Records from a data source
------------

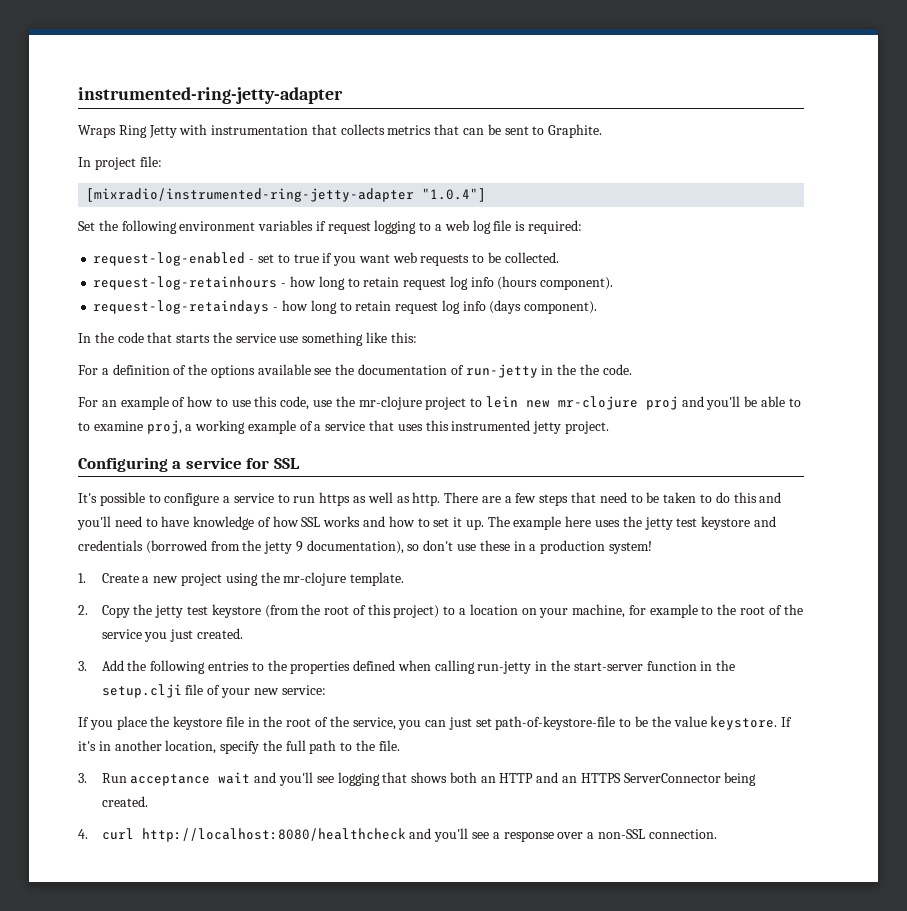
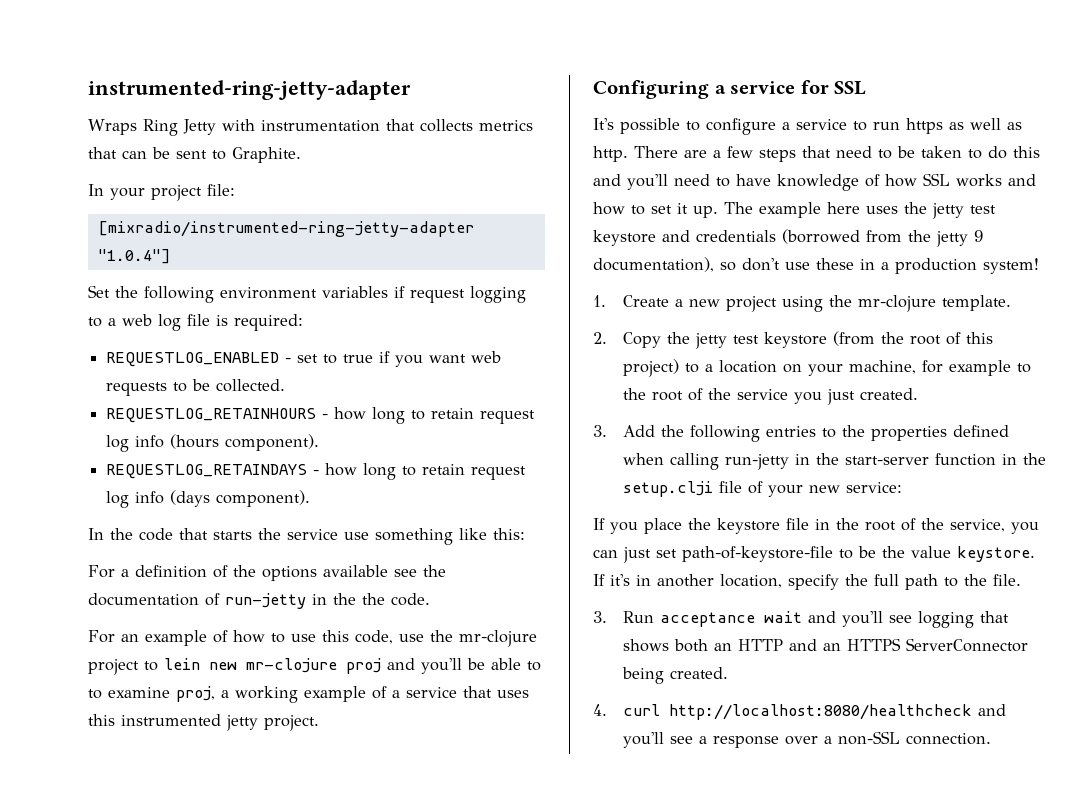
- In project file:
+ In your project file:
- request-log-enabled - set to true if you want web requests to be collected.
+ REQUESTLOG_ENABLED - set to true if you want web requests to be collected.
- request-log-retainhours - how long to retain request log info (hours component).
+ REQUESTLOG_RETAINHOURS - how long to retain request log info (hours component).
- request-log-retaindays - how long to retain request log info (days component).
+ REQUESTLOG_RETAINDAYS - how long to retain request log info (days component).

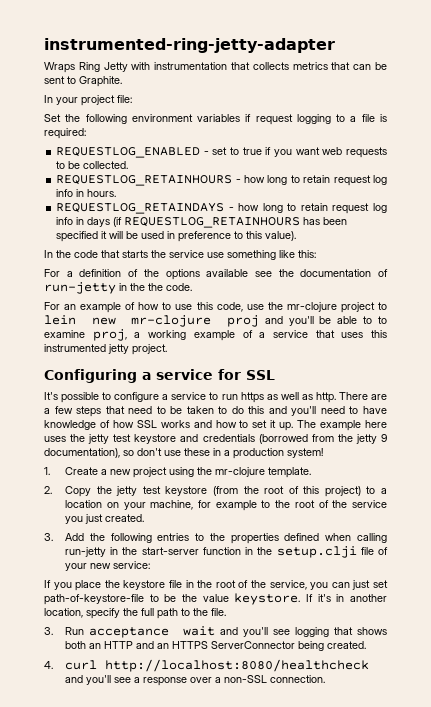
- [mixradio/instrumented-ring-jetty-adapter "1.0.4"]
- Set the following environment variables if request logging to a web log file is required:
+ Set the following environment variables if request logging to a file is required:
- REQUESTLOG_RETAINHOURS - how long to retain request log info (hours component).
+ REQUESTLOG_RETAINHOURS - how long to retain request log info in hours.
- REQUESTLOG_RETAINDAYS - how long to retain request log info (days component).
+ REQUESTLOG_RETAINDAYS - how long to retain request log info in days (if REQUESTLOG_RETAINHOURS has been specified it will be used in preference to this value).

------------

### WHAT IS NEEDED:
The answer must contain only the lines from the one with "- REQUESTLOG_RETAINDAYS - how" to the end of the entries above, each written out exactly.

### RESPONSE:
- REQUESTLOG_RETAINDAYS - how long to retain request log info (days component).
+ REQUESTLOG_RETAINDAYS - how long to retain request log info in days (if REQUESTLOG_RETAINHOURS has been specified it will be used in preference to this value).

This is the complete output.